Engineers at the University of California, San Diego, have created lithium-ion batteries that function well in both freezing cold and scorching hot temperatures while storing a significant amount of energy. The scientists achieved this by creating an electrolyte that is not only flexible and sturdy across a wide range of temperatures, but also consistent with a high-energy anode and cathode.
Study first author Guorui Cai, a nanoengineering postdoctoral researcher at UC San Diego, prepares a battery pouch cell for testing at subfreezing temperature. Image Credit: David Baillot/UC San Diego Jacobs School of Engineering.
The temperature-resilient batteries are characterized in a paper published the week of July 4th, 2022, in the Proceedings of the National Academy of Sciences (PNAS).
According to Zheng Chen, a professor of nanoengineering at the UC San Diego Jacobs School of Engineering and senior author of the study, such batteries could permit electric vehicles in cold climates to travel further with just a single charge.
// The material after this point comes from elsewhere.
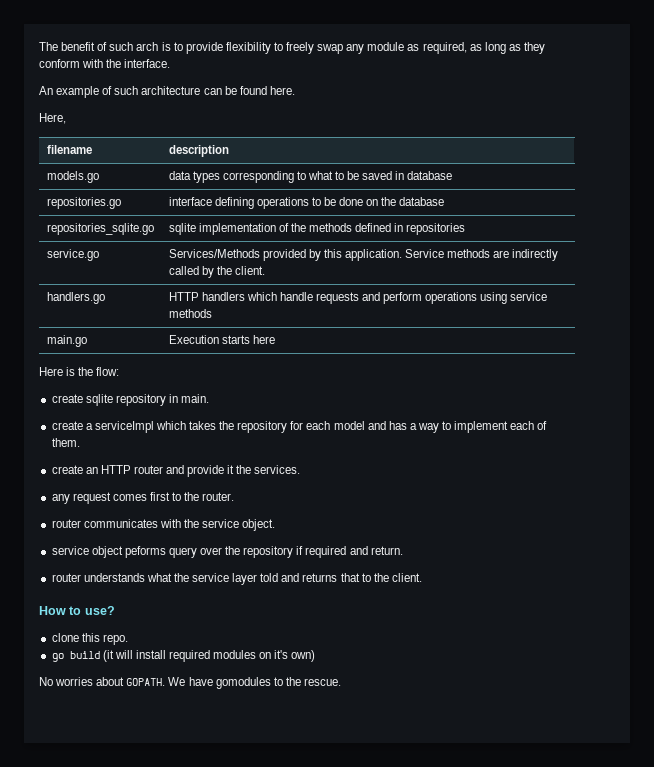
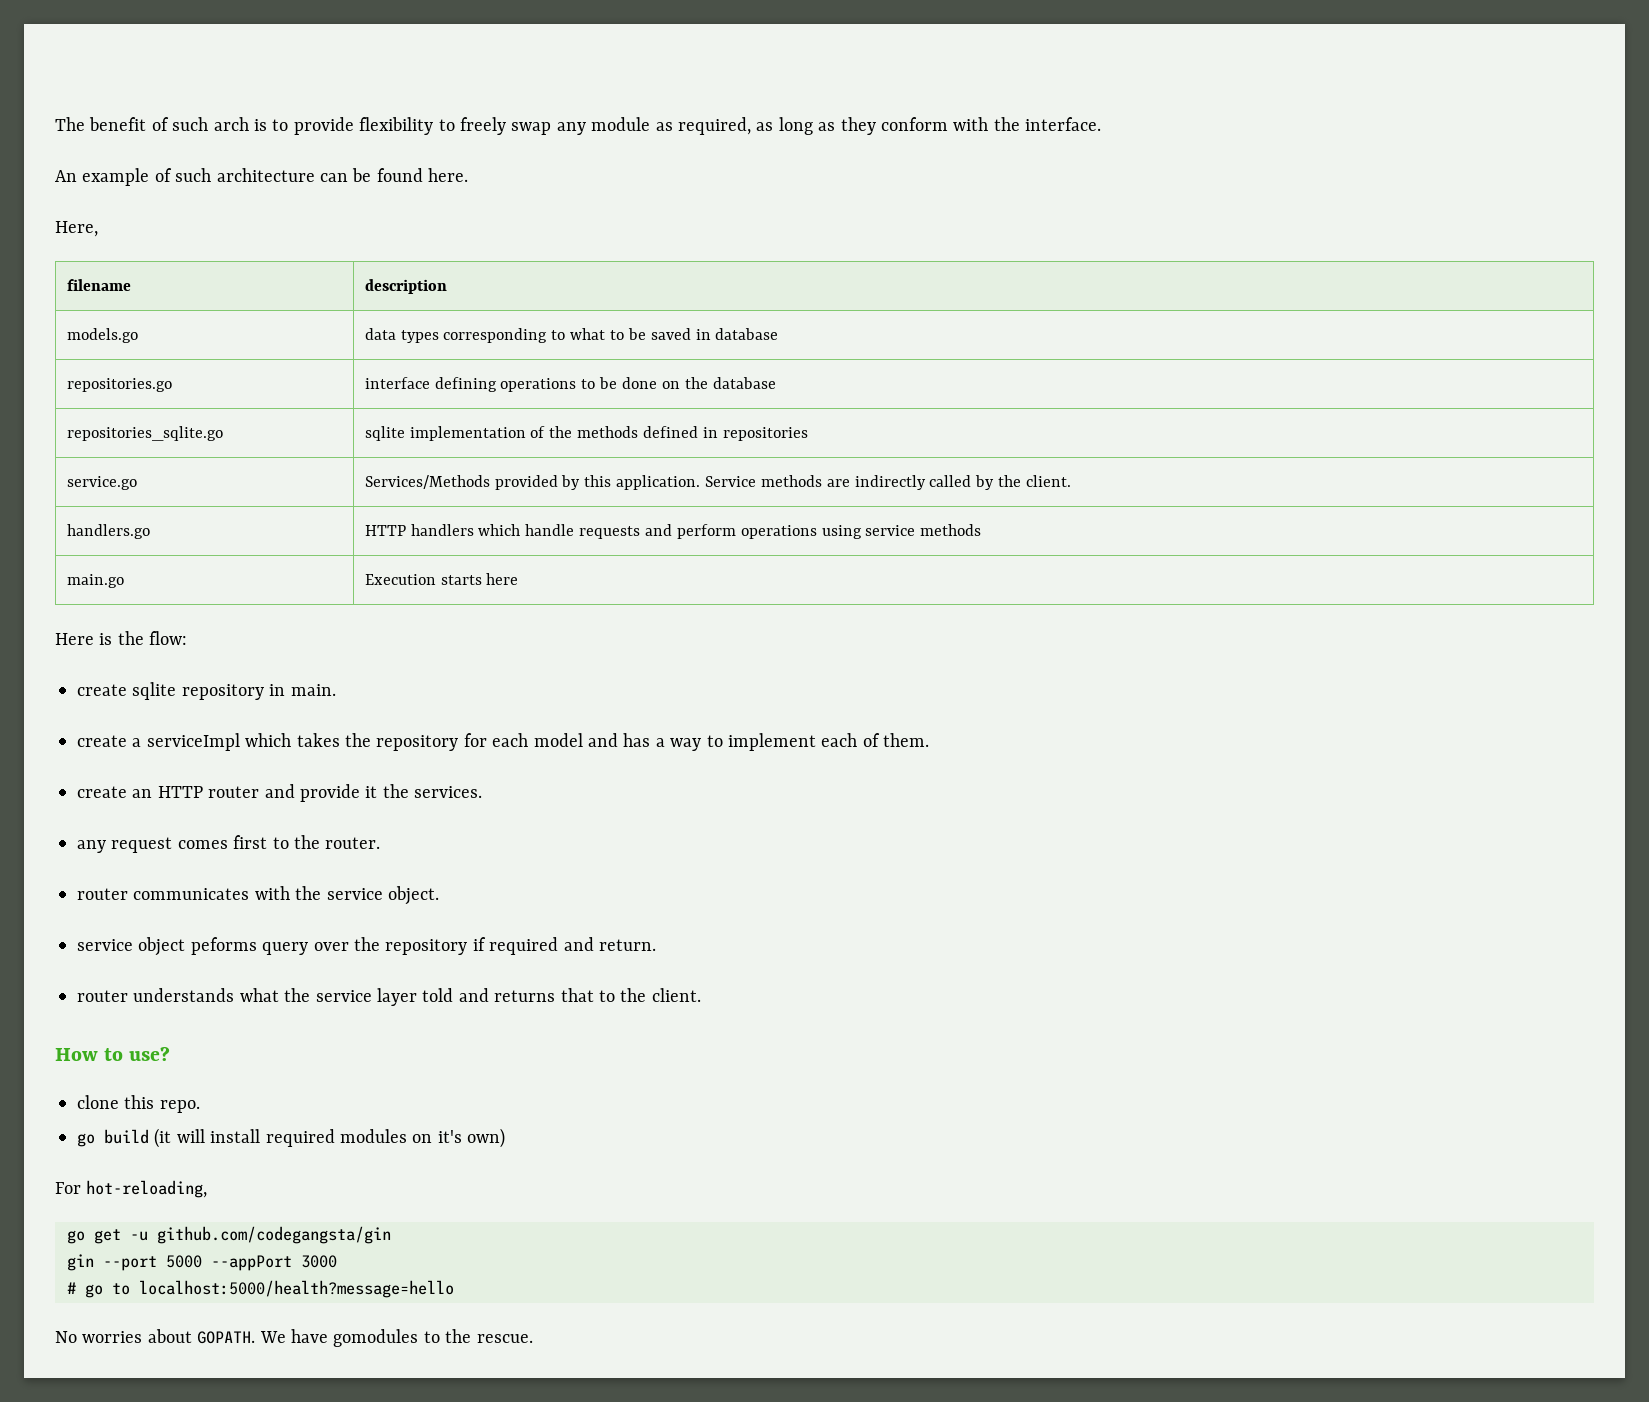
(316, 656) none -> [55,1180,208,1198] [67,1226,391,1244] [67,1254,337,1271] [67,1280,454,1298] // For hot-reloading, // go get -u github.com/codegangsta/gin // gin --port 5000 --appPort 3000 // # go to localhost:5000/health?message=hello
They could also reduce the requirement of cooling systems to keep the vehicles’ battery packs from overheating in hot climates.
You need high-temperature operation in areas where the ambient temperature can reach the triple digits and the roads get even hotter. In electric vehicles, the battery packs are typically under the floor, close to these hot roads.
Zheng Chen, Study Senior Author and Professor, Nanoengineering, Jacobs School Of Engineering, UC San Diego
Chen was also a faculty member of the UC San Diego Sustainable Power and Energy Center.
“Also, batteries warm up just from having a current run through during operation. If the batteries cannot tolerate this warmup at high temperature, their performance will quickly degrade.”
The actual evidence of batteries maintained 87.5% and 115.9% of their energy capacity in tests at -40 and 50 °C (-40 and 122 °F), respectively. They also had elevated Coulombic efficiencies of 98.2% and 98.7% at these temperatures, indicating that the batteries can withstand more charge and discharge loops before failing.
Due to their electrolyte, Chen’s batteries are both cold and heat resilient. It is composed of a dibutyl ether liquid solution blended with a lithium salt. Dibutyl ether has a unique property in that its molecules only weakly connect to lithium ions. In other words, as the battery runs, the electrolyte molecules easily release lithium ions.
In an earlier study, scientists found that this weak molecular interaction improves battery performance at sub-zero temperatures. Furthermore, dibutyl ether can withstand high temperatures because it remains liquid at high temperatures (it has a boiling point of 141 °C or 286 °F).
Stabilizing Lithium-Sulfur Chemistries
This electrolyte is also unique in that it is consistent with a lithium-sulfur battery, which is a type of rechargeable battery with a lithium metal anode and a sulfur cathode. As they guarantee higher energy densities and reduced costs, lithium-sulfur batteries are an integral part of next-generation battery technologies.
They can hold up to twice as much energy per kilogram as today’s lithium-ion batteries, potentially doubling the range of electric vehicles without increasing battery pack weight. Furthermore, sulfur is more plentiful and less difficult to obtain than cobalt, which is used in conventional lithium-ion battery cathodes.
However, there are issues with lithium-sulfur batteries. The cathode and anode are both extremely reactive. Sulfur cathodes are so reactive that they dissolve while the battery is running. This problem worsens in hot weather.
Furthermore, lithium metal anodes are susceptible to forming needle-like structures known as dendrites, which can penetrate parts of the battery and cause a short circuit. Lithium-sulfur batteries have a limited lifespan of tens of cycles.
If you want a battery with high energy density, you typically need to use very harsh, complicated chemistry. High energy means more reactions are happening, which means less stability, and more degradation. Making a high-energy battery that is stable is a difficult task itself—trying to do this through a wide temperature range is even more challenging.
Zheng Chen, Study Senior Author and Professor, Nanoengineering, Jacobs School Of Engineering, UC San Diego
The UC San Diego team’s dibutyl ether electrolyte restricts these problems at both high and low temperatures. They discovered that the batteries they evaluated had significantly longer cycling lives than just a typical lithium-sulfur battery.
“Our electrolyte helps improve both the cathode side and anode side while providing high conductivity and interfacial stability,” said Chen.
The team also improved the stability of the sulfur cathode by grafting it to a polymer. This prevents further sulfur dissolution into the electrolyte.
The battery chemistry will then be scaled up, optimized to work at even higher temperatures, and cycle life will be extended even further.